*EXERCISE REQUIREMENTS*
As you work through the listing below, copy each line exactly and drop the images.

### AVAILABLE DATA

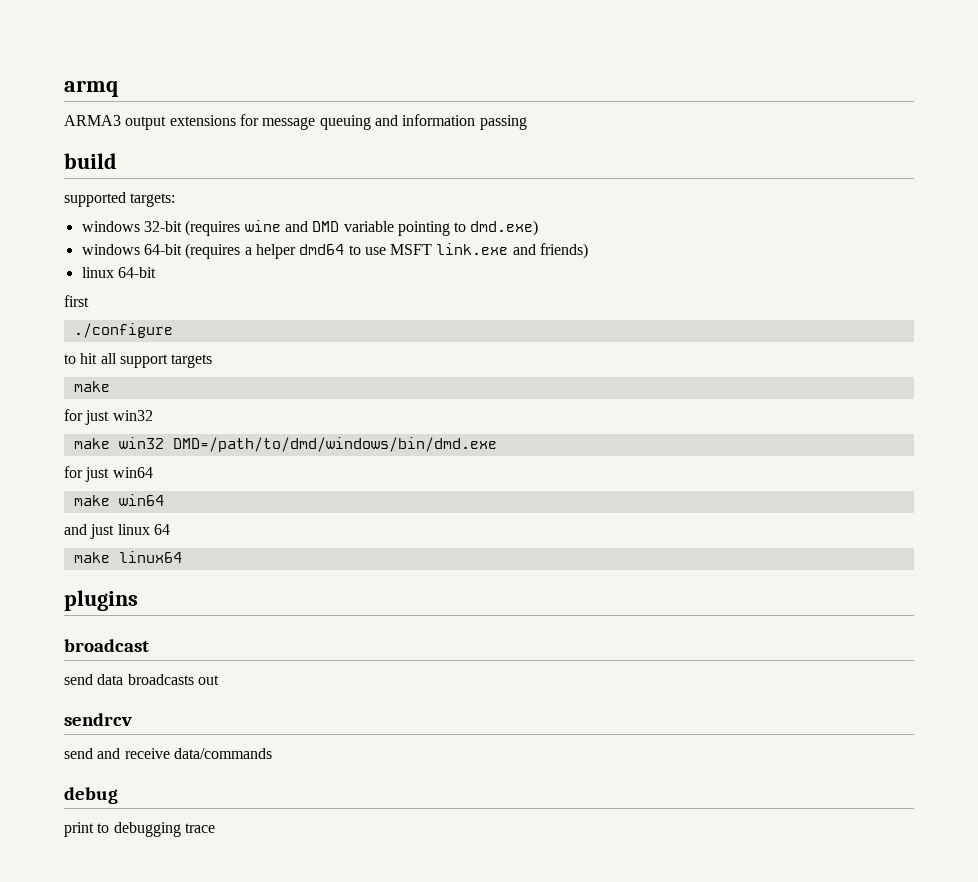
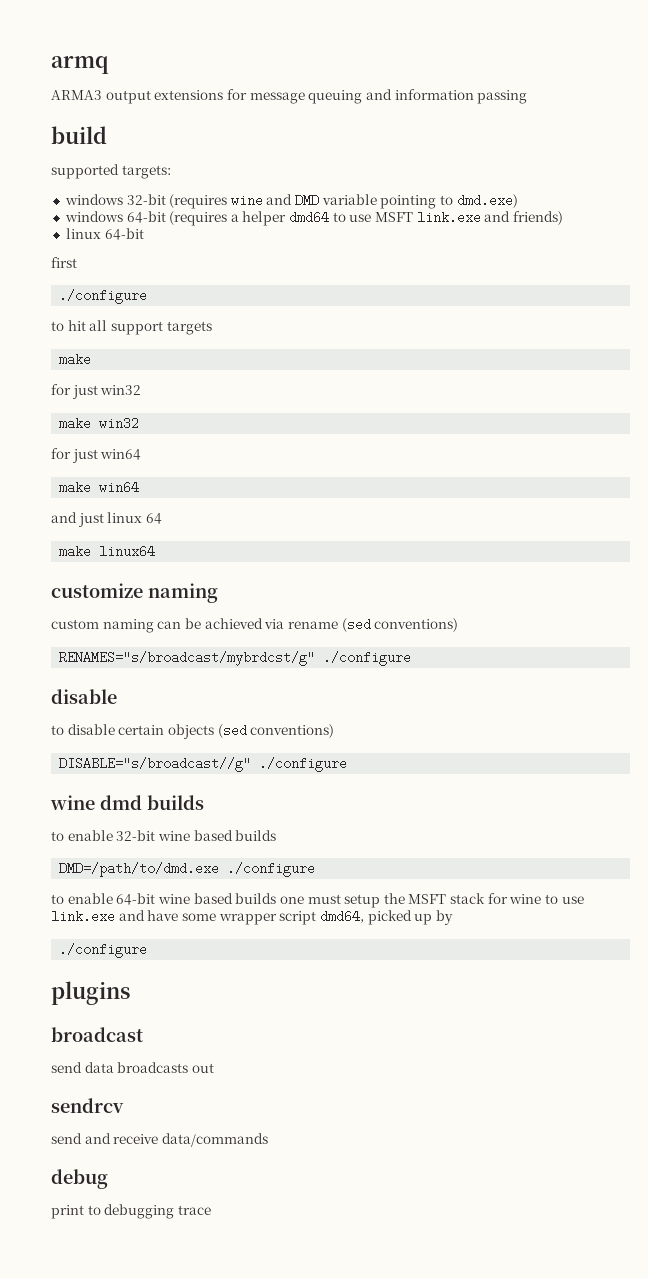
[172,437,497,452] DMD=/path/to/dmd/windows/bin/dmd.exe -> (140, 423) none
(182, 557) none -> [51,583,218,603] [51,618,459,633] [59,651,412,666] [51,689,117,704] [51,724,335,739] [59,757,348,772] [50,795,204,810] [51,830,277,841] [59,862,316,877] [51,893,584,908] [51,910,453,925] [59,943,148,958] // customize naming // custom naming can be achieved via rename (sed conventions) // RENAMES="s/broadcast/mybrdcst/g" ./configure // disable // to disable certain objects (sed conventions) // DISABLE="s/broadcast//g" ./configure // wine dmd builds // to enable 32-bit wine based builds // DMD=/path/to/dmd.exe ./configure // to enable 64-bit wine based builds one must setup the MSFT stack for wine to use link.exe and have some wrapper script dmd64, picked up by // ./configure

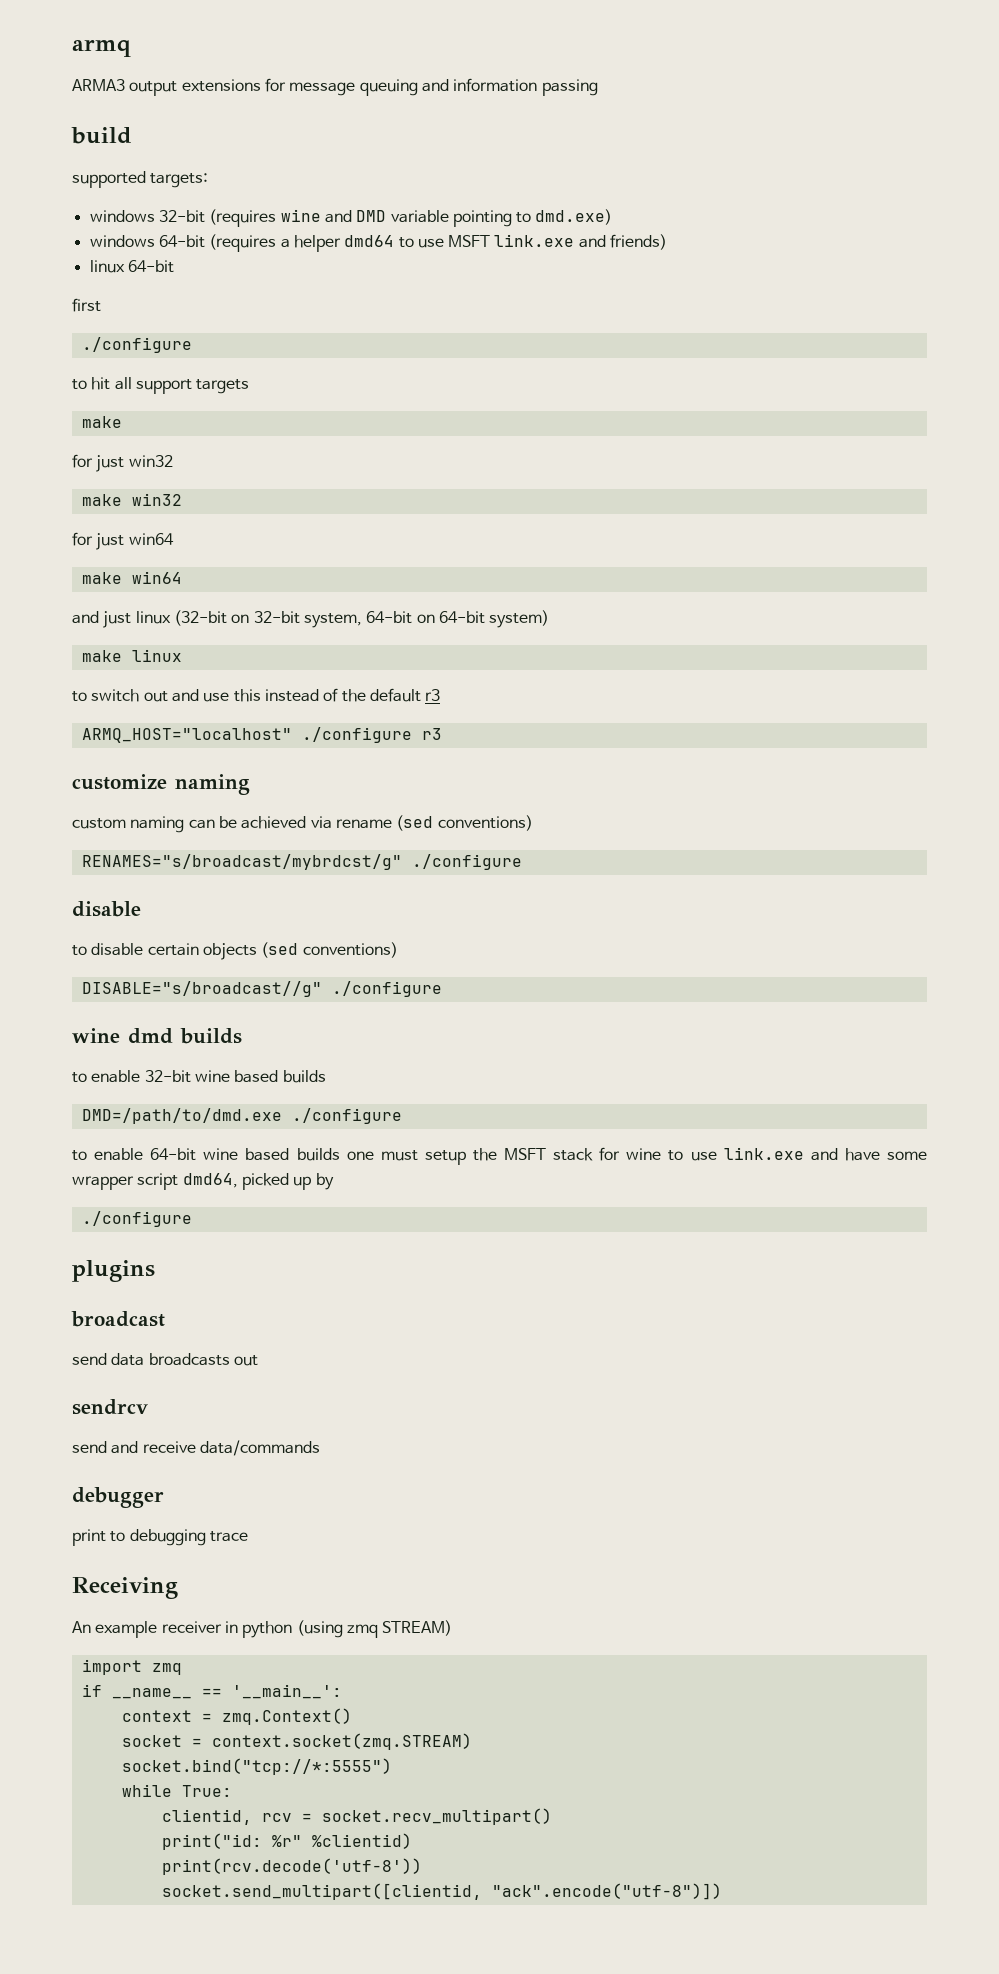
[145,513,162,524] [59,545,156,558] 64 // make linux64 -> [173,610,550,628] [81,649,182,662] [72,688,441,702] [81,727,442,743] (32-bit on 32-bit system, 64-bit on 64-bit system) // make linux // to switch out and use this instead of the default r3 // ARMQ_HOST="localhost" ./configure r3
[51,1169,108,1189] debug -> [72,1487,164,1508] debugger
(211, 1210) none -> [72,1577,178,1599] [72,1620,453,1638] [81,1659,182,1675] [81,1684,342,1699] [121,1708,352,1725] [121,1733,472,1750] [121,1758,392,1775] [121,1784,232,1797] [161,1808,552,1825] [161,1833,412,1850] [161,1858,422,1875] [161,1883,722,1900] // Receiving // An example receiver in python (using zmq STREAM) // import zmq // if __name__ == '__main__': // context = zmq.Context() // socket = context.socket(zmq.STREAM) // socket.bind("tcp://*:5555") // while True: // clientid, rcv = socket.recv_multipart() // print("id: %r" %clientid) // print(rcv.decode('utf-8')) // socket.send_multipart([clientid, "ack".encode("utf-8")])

######

*FINAL ANSWER*
[172,437,497,452] DMD=/path/to/dmd/windows/bin/dmd.exe -> (140, 423) none
(182, 557) none -> [51,583,218,603] [51,618,459,633] [59,651,412,666] [51,689,117,704] [51,724,335,739] [59,757,348,772] [50,795,204,810] [51,830,277,841] [59,862,316,877] [51,893,584,908] [51,910,453,925] [59,943,148,958] // customize naming // custom naming can be achieved via rename (sed conventions) // RENAMES="s/broadcast/mybrdcst/g" ./configure // disable // to disable certain objects (sed conventions) // DISABLE="s/broadcast//g" ./configure // wine dmd builds // to enable 32-bit wine based builds // DMD=/path/to/dmd.exe ./configure // to enable 64-bit wine based builds one must setup the MSFT stack for wine to use link.exe and have some wrapper script dmd64, picked up by // ./configure

[145,513,162,524] [59,545,156,558] 64 // make linux64 -> [173,610,550,628] [81,649,182,662] [72,688,441,702] [81,727,442,743] (32-bit on 32-bit system, 64-bit on 64-bit system) // make linux // to switch out and use this instead of the default r3 // ARMQ_HOST="localhost" ./configure r3
[51,1169,108,1189] debug -> [72,1487,164,1508] debugger
(211, 1210) none -> [72,1577,178,1599] [72,1620,453,1638] [81,1659,182,1675] [81,1684,342,1699] [121,1708,352,1725] [121,1733,472,1750] [121,1758,392,1775] [121,1784,232,1797] [161,1808,552,1825] [161,1833,412,1850] [161,1858,422,1875] [161,1883,722,1900] // Receiving // An example receiver in python (using zmq STREAM) // import zmq // if __name__ == '__main__': // context = zmq.Context() // socket = context.socket(zmq.STREAM) // socket.bind("tcp://*:5555") // while True: // clientid, rcv = socket.recv_multipart() // print("id: %r" %clientid) // print(rcv.decode('utf-8')) // socket.send_multipart([clientid, "ack".encode("utf-8")])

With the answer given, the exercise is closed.